In [None]:
import pandas as pd
import seaborn as sns
import matplotlib.pyplot as plt
from dateutil import parser
import time
import datetime
from sklearn.model_selection import train_test_split

# initialise current year and month 
year = datetime.datetime.today().year
print("current year: ", year)

**ANALYSE TWEETS BEFORE INVASION**

**Combining Tweets and User files and splitting them into train, validation, and testset**

In [None]:
# merge tweet files
before1 = pd.read_csv("before_invasion_tweets.csv", sep = "|").drop(columns = ['Unnamed: 0'])
before1['created_at'] = before1.apply(lambda row: parser.parse(row.created_at), axis = 1)
before2 = pd.read_csv("before2_invasion_tweets.csv", sep = "|").drop(columns = ['Unnamed: 0'])
before2['created_at'] = before2.apply(lambda row: parser.parse(row.created_at), axis = 1)
before_invasion = pd.concat([before1, before2])
print("number of tweets before invasion: ", len(before_invasion))
print("number of unique users based on tweets: ", len(before_invasion.author_id.unique()))

# merge user files
users_before1 = pd.read_csv("before_invasion_users.csv", sep = "|").drop(columns = ['Unnamed: 0', 'withheld.country_codes', 'withheld.scope']).drop_duplicates(subset = ['id'], keep = 'first').rename(columns = {"id" : "author_id", "created_at" : "account_age"})
users_before2 = pd.read_csv("before2_invasion_users.csv", sep = "|").drop(columns = ['Unnamed: 0', 'withheld.country_codes', 'withheld.scope']).drop_duplicates(subset = ['id'], keep = 'first').rename(columns = {"id" : "author_id", "created_at" : "account_age"})
users_before = pd.concat([users_before1, users_before2]).drop_duplicates(subset = ['author_id'], keep = 'first')
users_before['account_age'] = users_before.apply(lambda row: parser.parse(row.account_age), axis = 1)
users_before['account_age_y'] = users_before.apply(lambda row: year - row['account_age'].year, axis = 1)
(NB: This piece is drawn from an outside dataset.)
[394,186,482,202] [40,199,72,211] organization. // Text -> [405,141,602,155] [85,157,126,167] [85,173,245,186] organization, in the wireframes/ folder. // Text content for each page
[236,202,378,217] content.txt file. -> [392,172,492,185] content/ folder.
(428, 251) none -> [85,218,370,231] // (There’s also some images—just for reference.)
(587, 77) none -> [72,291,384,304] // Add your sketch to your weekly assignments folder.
# combine tweets and users
data_before = before_invasion.join(users_before.set_index('author_id'), on = ['author_id'])

# make url boolean feature
data_before['URL'] = data_before.apply(lambda row: 1 if pd.isnull(row['entities.urls']) == False else 0, axis = 1)
data_before['retweeted'] = data_before.apply(lambda row: 1 if row['public_metrics.retweet_count'] > 0 else 0, axis = 1)
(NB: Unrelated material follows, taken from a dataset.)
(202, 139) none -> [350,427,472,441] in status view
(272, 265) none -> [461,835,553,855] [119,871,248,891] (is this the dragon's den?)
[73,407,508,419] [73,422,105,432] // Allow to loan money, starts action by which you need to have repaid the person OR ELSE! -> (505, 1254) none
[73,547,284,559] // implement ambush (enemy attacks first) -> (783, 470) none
# split data into train, validation, and test set
before_train, rem = train_test_split(data_before, train_size = 0.7, random_state = 42, shuffle = True)
before_validation, before_test = train_test_split(rem, test_size = 0.5, random_state = 32, shuffle = True)
print(before_train.shape, before_validation.shape, before_test.shape)

# save files to csv
before_train.to_csv("before_train.csv", sep = "|")
before_validation.to_csv("before_val.csv", sep = "|")
before_test.to_csv("before_test.csv", sep = "|")

# show train set and continue with trainset for EDA
before_train

In [None]:
before_train.info()

In [None]:
len(before_train.author_id.unique())

In [None]:
data_before = before_train.drop(columns = ['geo.place_id', 'entities.mentions', 'withheld.copyright', 'withheld.country_codes', 'entities.cashtags', 'withheld.scope'])
subset = data_before[['created_at', 'public_metrics.retweet_count',
       'public_metrics.reply_count', 'public_metrics.like_count',
       'public_metrics.quote_count', 
       'account_age', 'public_metrics.followers_count',
       'public_metrics.following_count', 'public_metrics.tweet_count',
       'public_metrics.listed_count', 'account_age_y']]
# print(subset.describe().to_latex(caption = "Data before invasion: description of numerical values."))
subset.describe()

In [None]:
number_of_tweets = len(data_before)
print("percentage of tweets retweeted")
print("never: ", len(data_before[data_before['public_metrics.retweet_count'] == 0]) / number_of_tweets * 100)
print("more than 0: ", len(data_before[data_before['public_metrics.retweet_count'] > 0]) / number_of_tweets * 100)
print("more than 1: ", len(data_before[data_before['public_metrics.retweet_count'] > 1]) / number_of_tweets * 100)
print("more than 5: ", len(data_before[data_before['public_metrics.retweet_count'] > 5]) / number_of_tweets * 100)
print("more than 10: ", len(data_before[data_before['public_metrics.retweet_count'] > 10]) / number_of_tweets * 100)
print("more than 50: ", len(data_before[data_before['public_metrics.retweet_count'] > 50]) / number_of_tweets * 100)
print("more than 100: ", len(data_before[data_before['public_metrics.retweet_count'] > 100]) / number_of_tweets * 100)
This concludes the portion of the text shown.